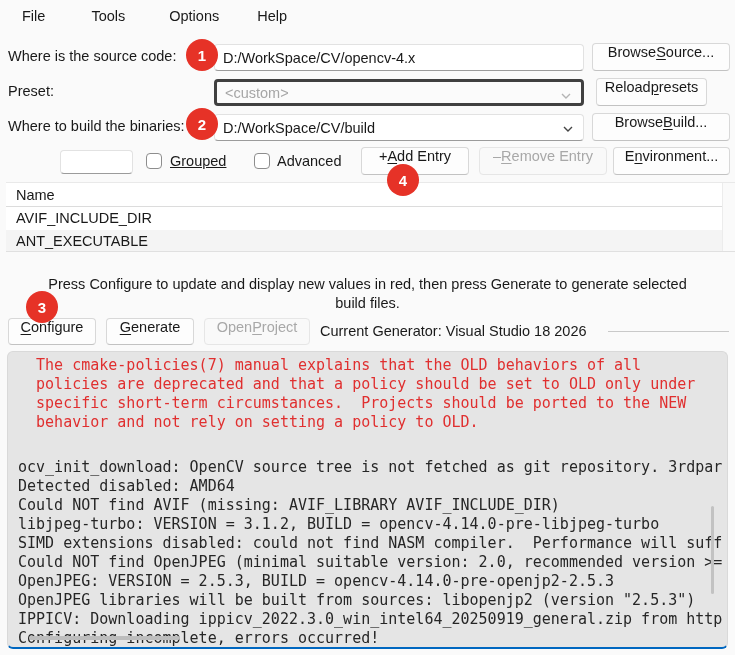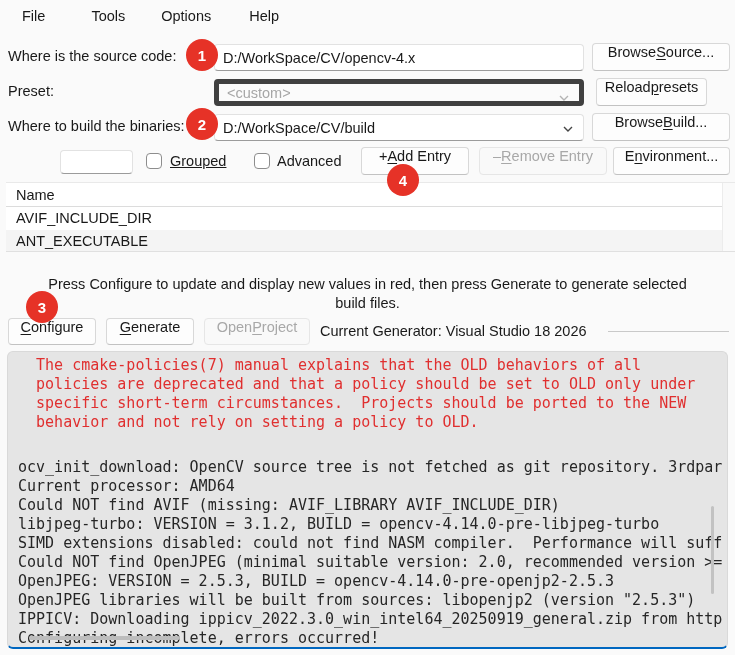--- a/index.html
+++ b/index.html
@@ -19,7 +19,7 @@
   .menu-item { padding: 4px 6px; cursor: default; }
   .menu-item:nth-child(1) { margin-left: 16px; }
   .menu-item:nth-child(2) { margin-left: 34px; }
-  .menu-item:nth-child(3) { margin-left: 24px; }
+  .menu-item:nth-child(3) { margin-left: 32px; }
   .menu-item:nth-child(4) { margin-left: 26px; }
 
   

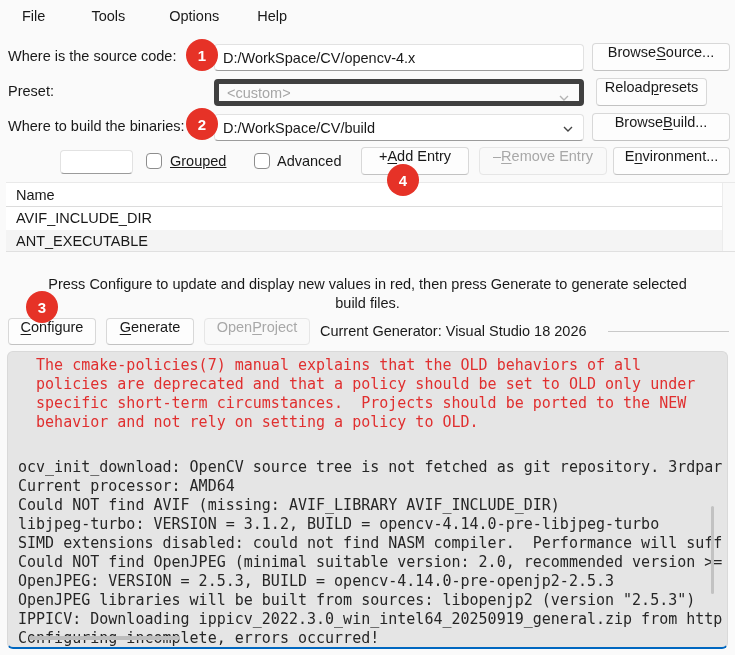--- a/index.html
+++ b/index.html
@@ -39,7 +39,7 @@
     border-radius: 4px; padding: 0 26px 0 8px;
     display: flex; align-items: center; white-space: nowrap; overflow: hidden;
   }
-  .combo-disabled { top: 79px; background: #fbfbfb; border: 5px solid #404040; color: #a6a6a6; }
+  .combo-disabled { top: 79px; background: #fbfbfb; border: 3px solid #404040; color: #a6a6a6; }
   .combo-enabled  { top: 114px; background: #ffffff; border: 1px solid #e2e2e2; border-bottom-color: #9b9b9b; color: #191919; }
   .combo svg { position: absolute; right: 9px; top: 8px; }
 

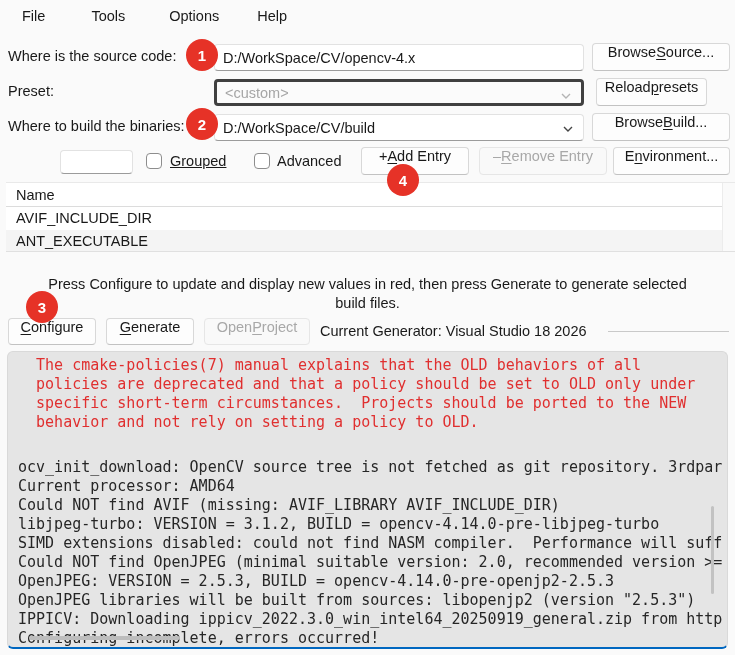--- a/index.html
+++ b/index.html
@@ -242,7 +242,7 @@
   <div class="log-gap"></div>
   <div class="log-black">
       <div class="log-line">ocv_init_download: OpenCV source tree is not fetched as git repository. 3rdpar</div>
-      <div class="log-line">Current processor: AMD64</div>
+      <div class="log-line">Detected disabled: AMD64</div>
       <div class="log-line">Could NOT find AVIF (missing: AVIF_LIBRARY AVIF_INCLUDE_DIR)</div>
       <div class="log-line">libjpeg-turbo: VERSION = 3.1.2, BUILD = opencv-4.14.0-pre-libjpeg-turbo</div>
       <div class="log-line">SIMD extensions disabled: could not find NASM compiler.  Performance will suff</div>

******************************

An exact copy of the listing is needed, minus its pictures.

--- a/index.html
+++ b/index.html
@@ -19,7 +19,7 @@
   .menu-item { padding: 4px 6px; cursor: default; }
   .menu-item:nth-child(1) { margin-left: 16px; }
   .menu-item:nth-child(2) { margin-left: 34px; }
-  .menu-item:nth-child(3) { margin-left: 24px; }
+  .menu-item:nth-child(3) { margin-left: 32px; }
   .menu-item:nth-child(4) { margin-left: 26px; }
 
   

--- a/index.html
+++ b/index.html
@@ -39,7 +39,7 @@
     border-radius: 4px; padding: 0 26px 0 8px;
     display: flex; align-items: center; white-space: nowrap; overflow: hidden;
   }
-  .combo-disabled { top: 79px; background: #fbfbfb; border: 5px solid #404040; color: #a6a6a6; }
+  .combo-disabled { top: 79px; background: #fbfbfb; border: 3px solid #404040; color: #a6a6a6; }
   .combo-enabled  { top: 114px; background: #ffffff; border: 1px solid #e2e2e2; border-bottom-color: #9b9b9b; color: #191919; }
   .combo svg { position: absolute; right: 9px; top: 8px; }
 

--- a/index.html
+++ b/index.html
@@ -242,7 +242,7 @@
   <div class="log-gap"></div>
   <div class="log-black">
       <div class="log-line">ocv_init_download: OpenCV source tree is not fetched as git repository. 3rdpar</div>
-      <div class="log-line">Current processor: AMD64</div>
+      <div class="log-line">Detected disabled: AMD64</div>
       <div class="log-line">Could NOT find AVIF (missing: AVIF_LIBRARY AVIF_INCLUDE_DIR)</div>
       <div class="log-line">libjpeg-turbo: VERSION = 3.1.2, BUILD = opencv-4.14.0-pre-libjpeg-turbo</div>
       <div class="log-line">SIMD extensions disabled: could not find NASM compiler.  Performance will suff</div>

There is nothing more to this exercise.